- _EXERCISE PROMPT_: Copy out exactly, from the entries that follow, the line holding "все потому, что", the line holding "html: <div>чи лежат", and all lines between them, but no pictures.

- _INPUT_:
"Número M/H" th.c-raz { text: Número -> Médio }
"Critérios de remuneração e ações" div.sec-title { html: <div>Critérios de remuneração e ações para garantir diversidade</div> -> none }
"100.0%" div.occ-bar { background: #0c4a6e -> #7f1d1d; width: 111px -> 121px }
==
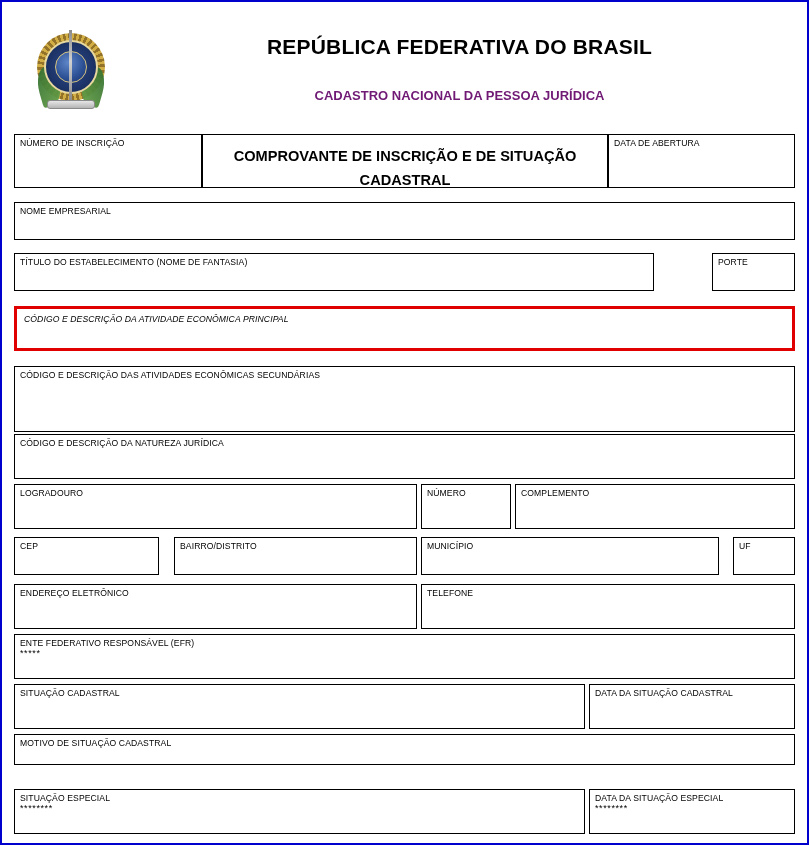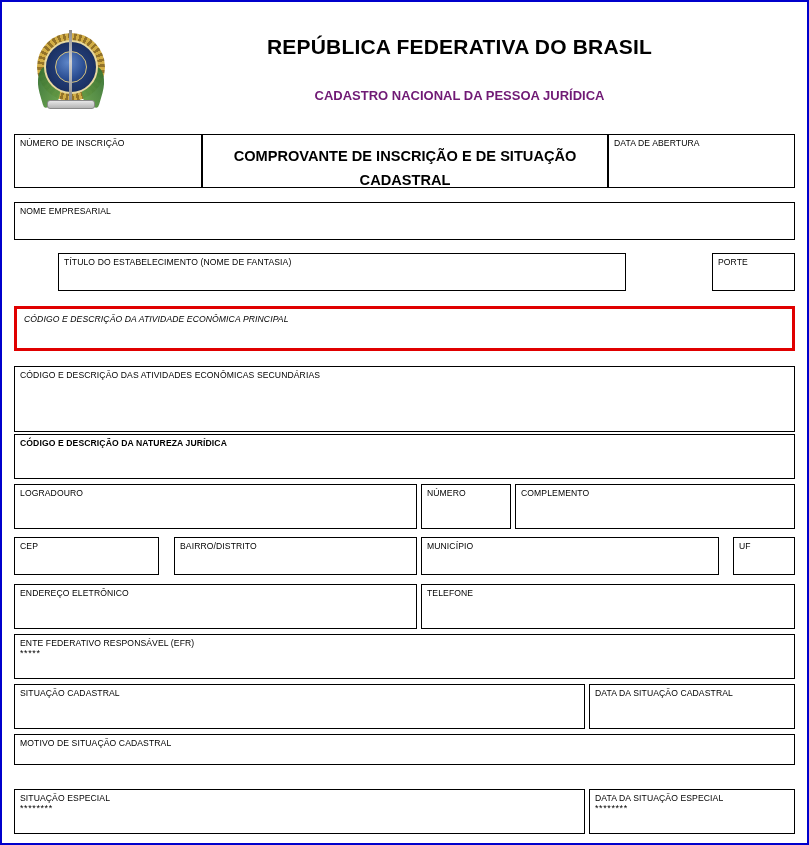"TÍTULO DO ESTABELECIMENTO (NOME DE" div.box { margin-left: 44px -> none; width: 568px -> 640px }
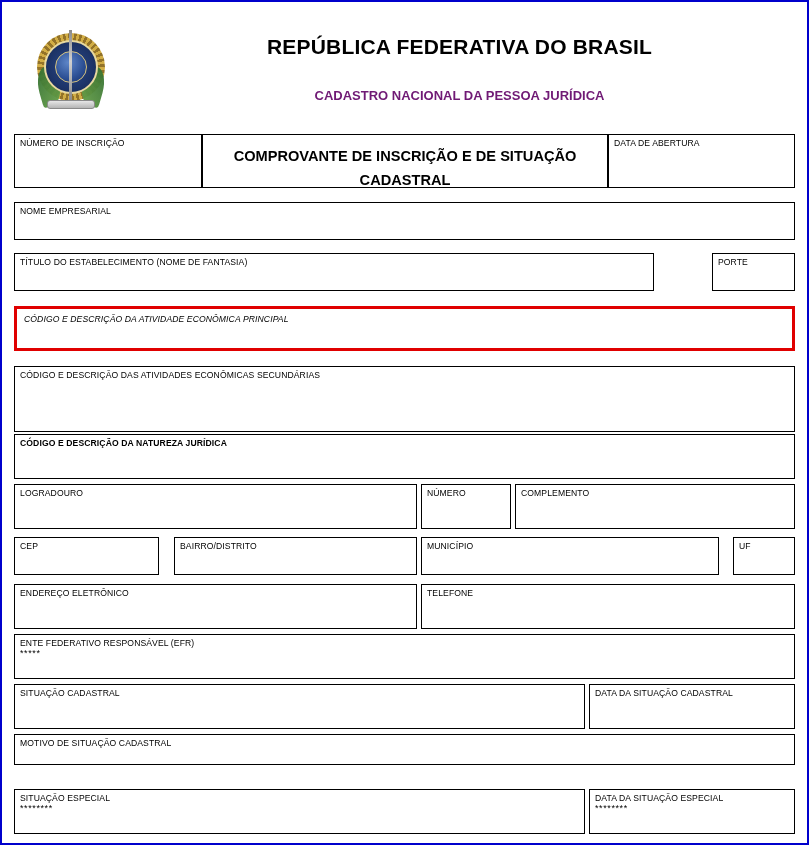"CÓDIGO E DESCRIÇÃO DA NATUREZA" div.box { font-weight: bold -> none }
...
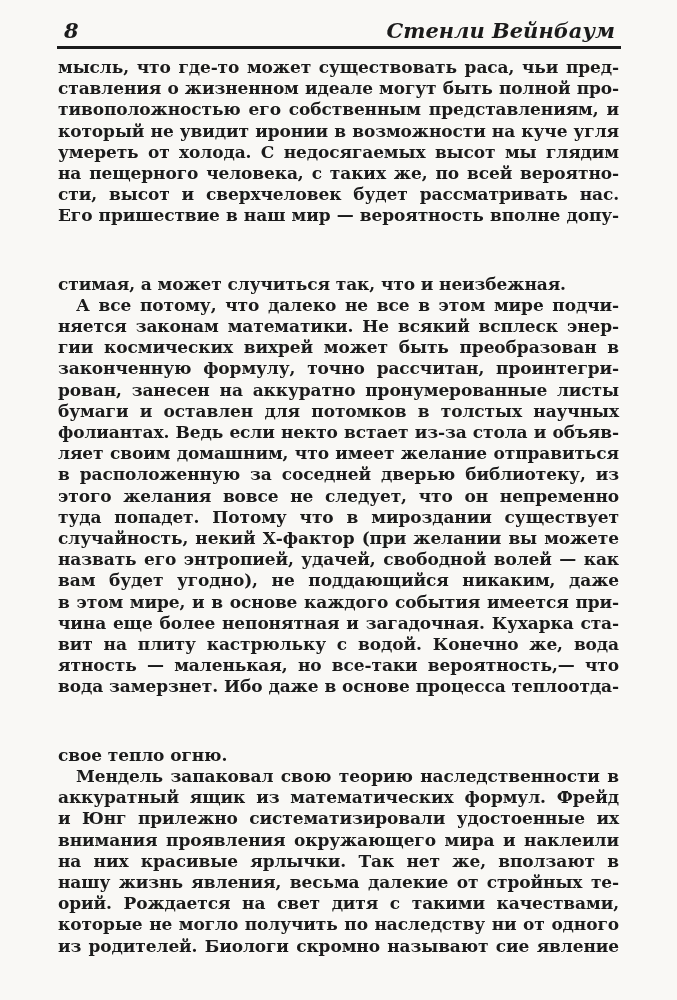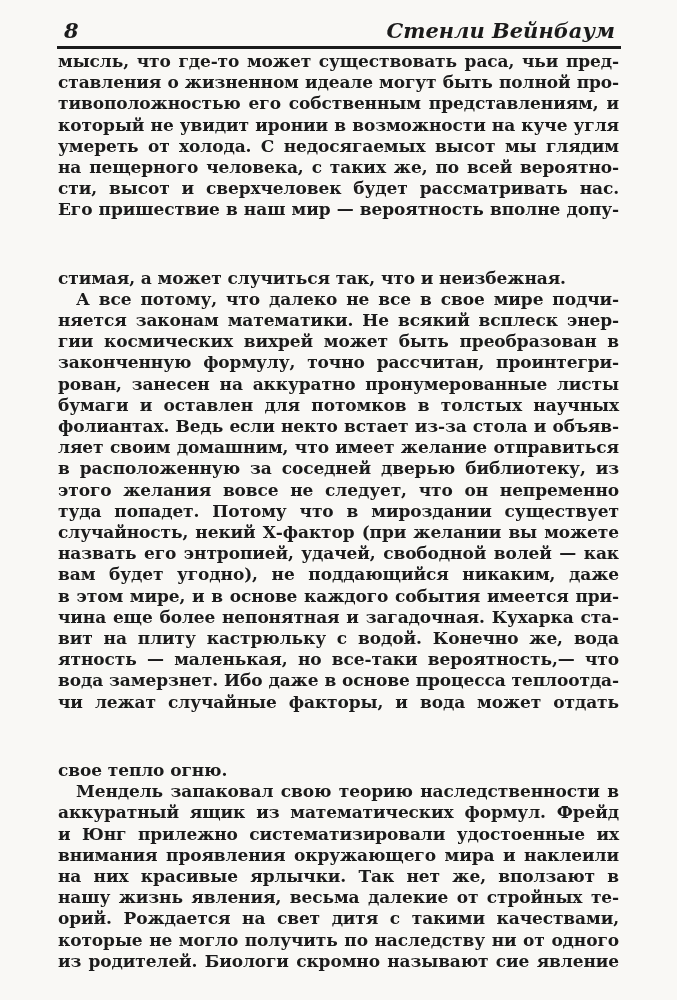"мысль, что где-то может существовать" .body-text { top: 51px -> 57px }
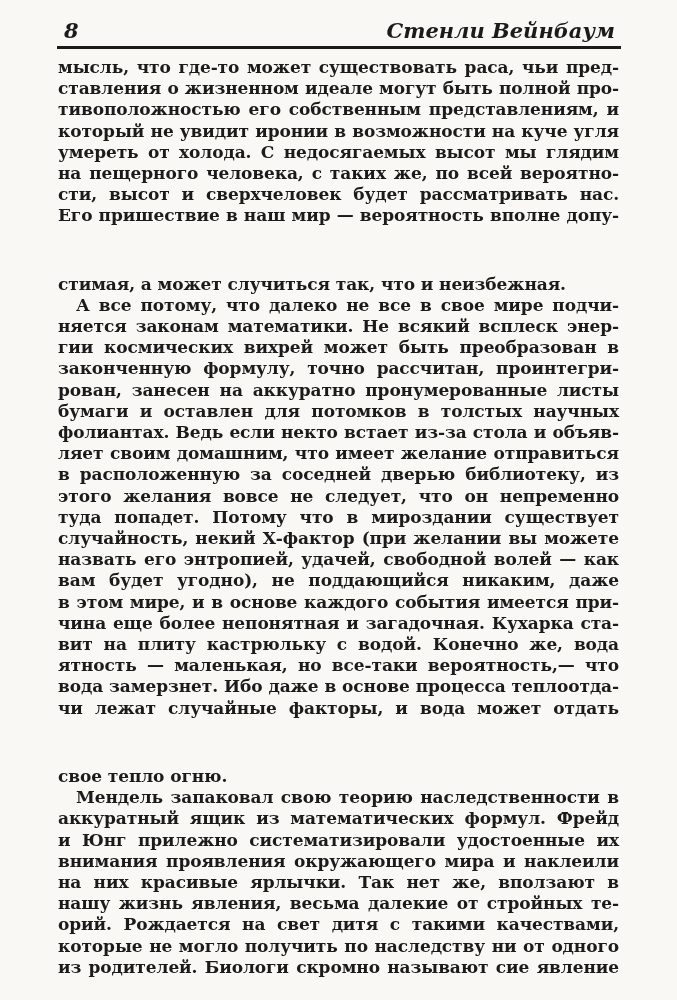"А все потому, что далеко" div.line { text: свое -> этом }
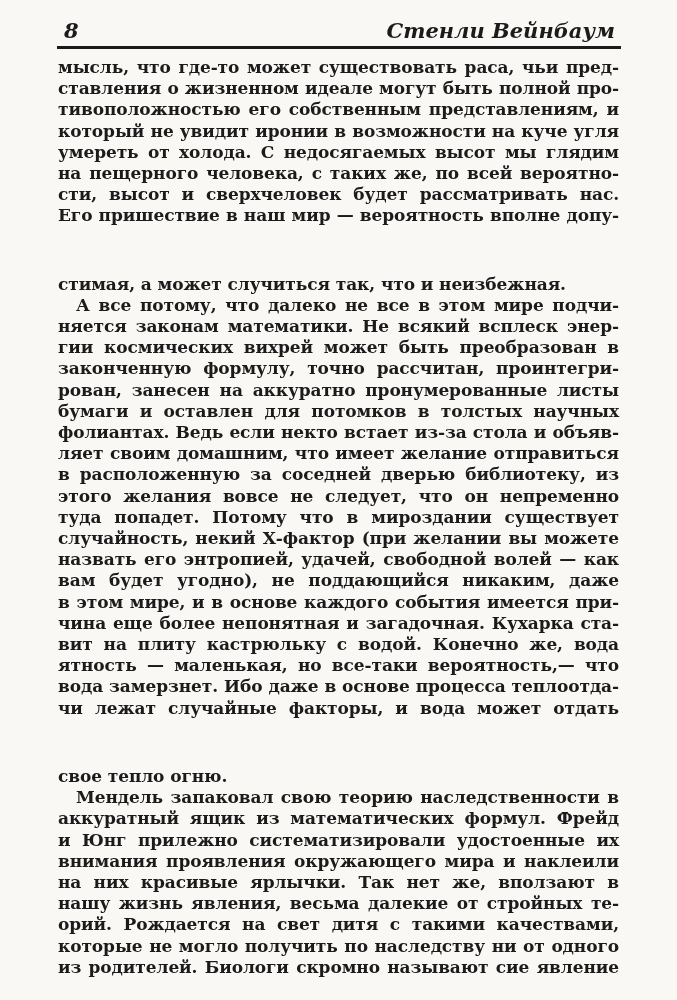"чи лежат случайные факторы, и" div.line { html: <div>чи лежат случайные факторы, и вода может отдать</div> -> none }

- _ANSWER SPACE_:
"А все потому, что далеко" div.line { text: свое -> этом }
"чи лежат случайные факторы, и" div.line { html: <div>чи лежат случайные факторы, и вода может отдать</div> -> none }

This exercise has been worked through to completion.